**DATA UNDER STUDY**
===

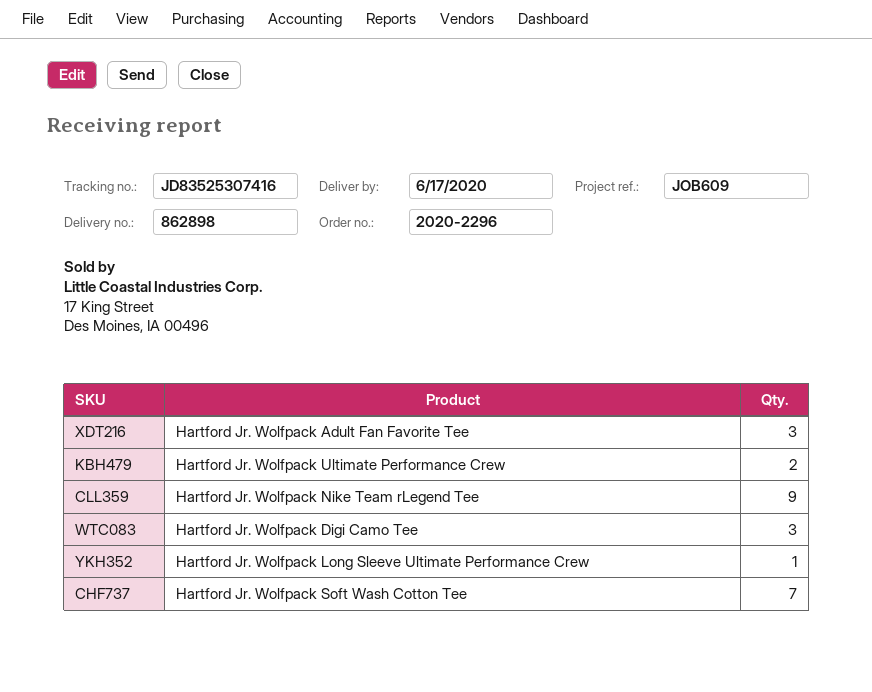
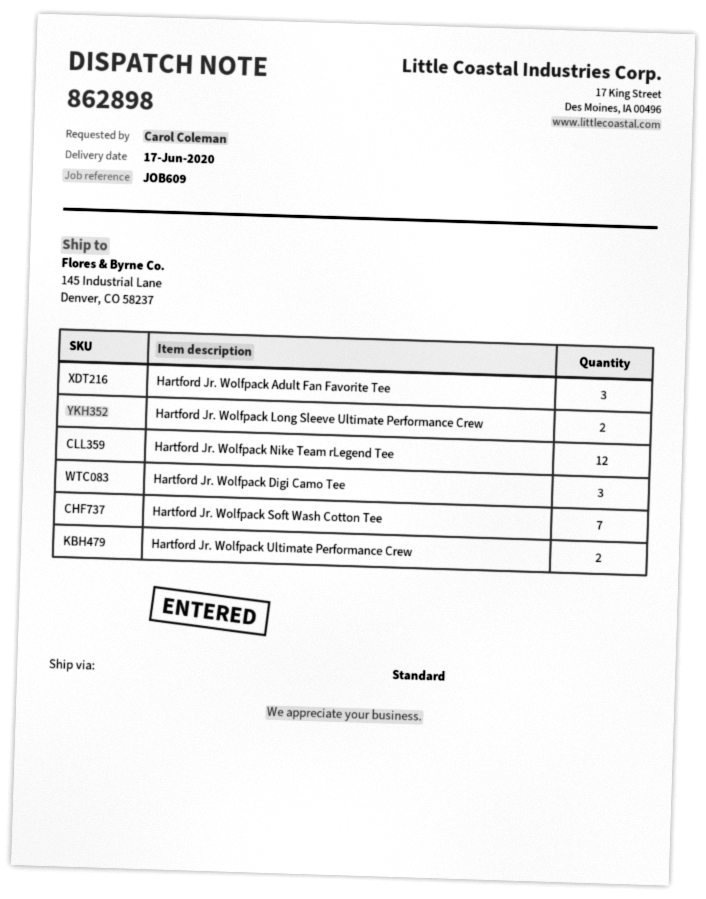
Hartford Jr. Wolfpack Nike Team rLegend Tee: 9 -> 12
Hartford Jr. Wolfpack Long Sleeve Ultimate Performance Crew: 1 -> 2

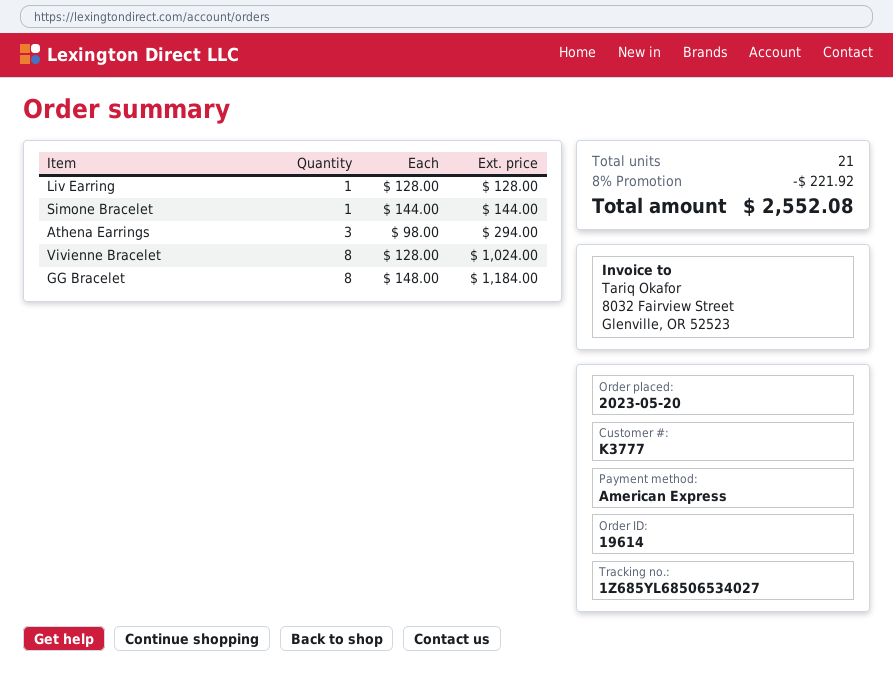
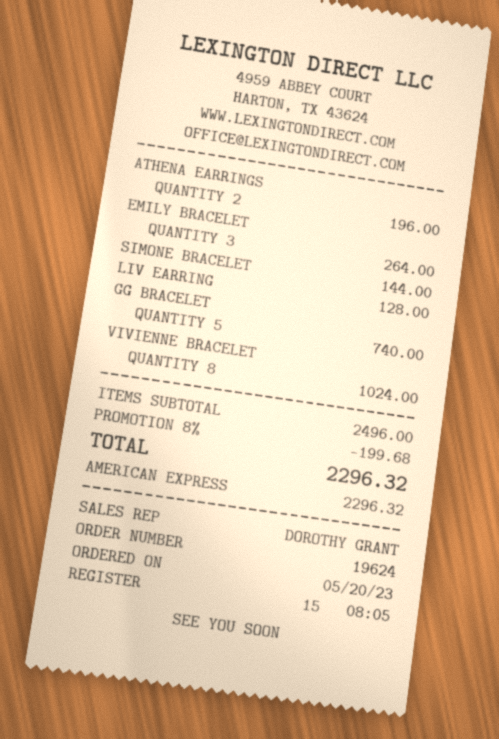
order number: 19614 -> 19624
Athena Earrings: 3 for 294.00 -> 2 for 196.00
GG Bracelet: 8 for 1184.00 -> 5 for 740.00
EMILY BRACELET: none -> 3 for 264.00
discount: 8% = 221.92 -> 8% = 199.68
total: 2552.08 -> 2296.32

===

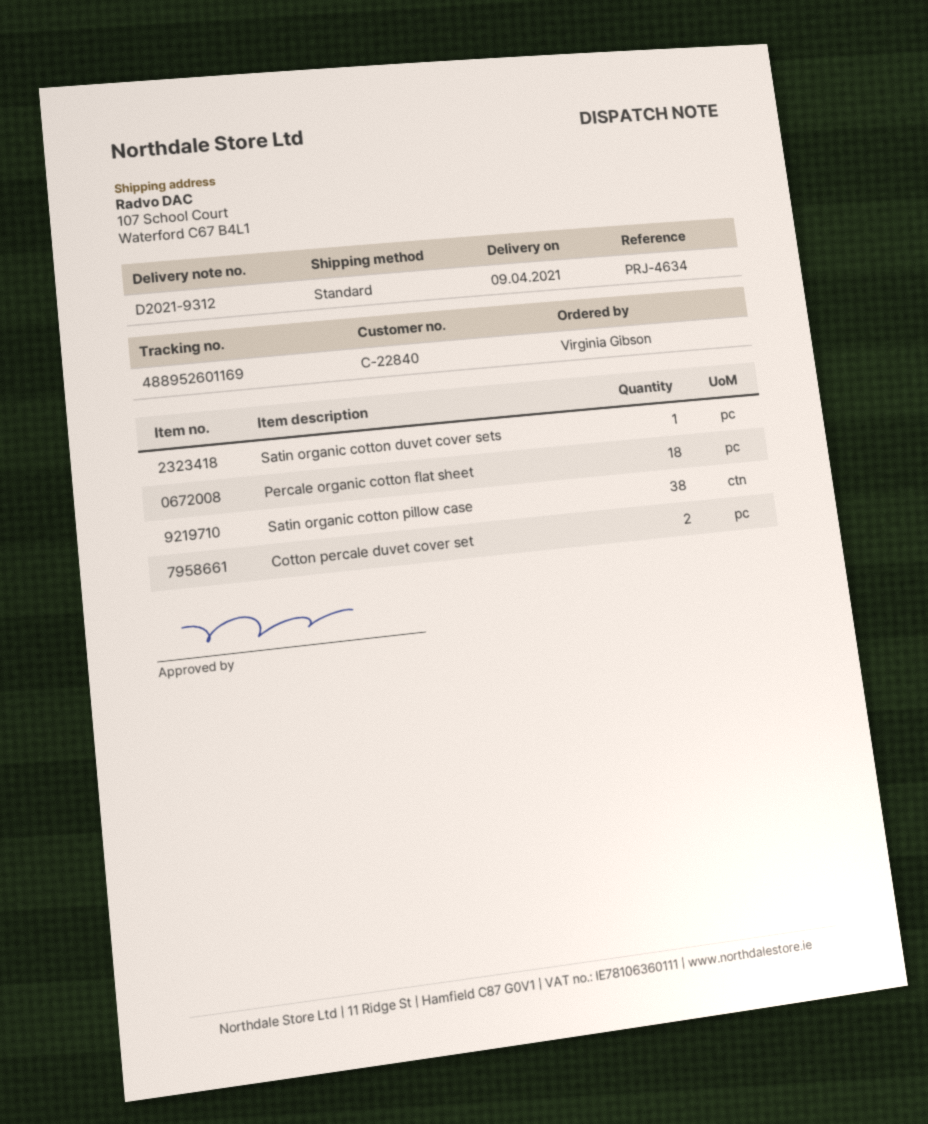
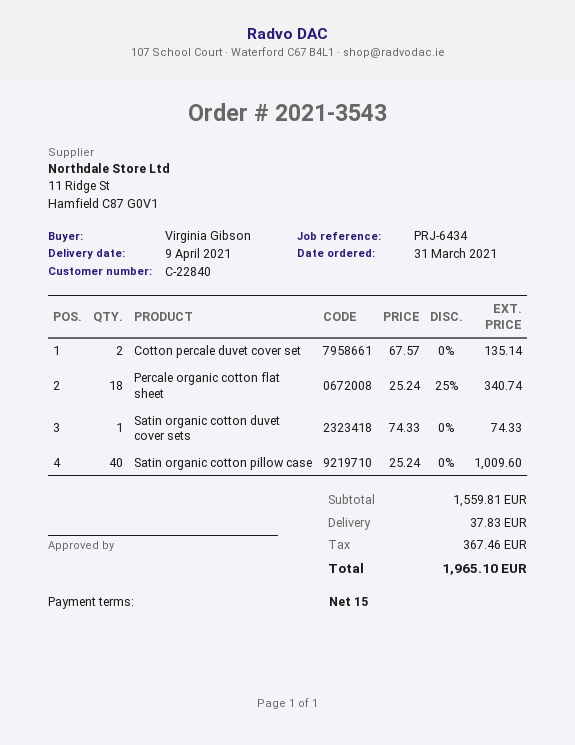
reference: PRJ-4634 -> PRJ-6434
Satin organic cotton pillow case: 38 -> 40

===

Within the material above, copy exactly the lines from the line that holds "Athena Earrings: 3 for 294.00 -> 2 for 196.00" up to and including the line that holds "total: 2552.08 -> 2296.32".

Athena Earrings: 3 for 294.00 -> 2 for 196.00
GG Bracelet: 8 for 1184.00 -> 5 for 740.00
EMILY BRACELET: none -> 3 for 264.00
discount: 8% = 221.92 -> 8% = 199.68
total: 2552.08 -> 2296.32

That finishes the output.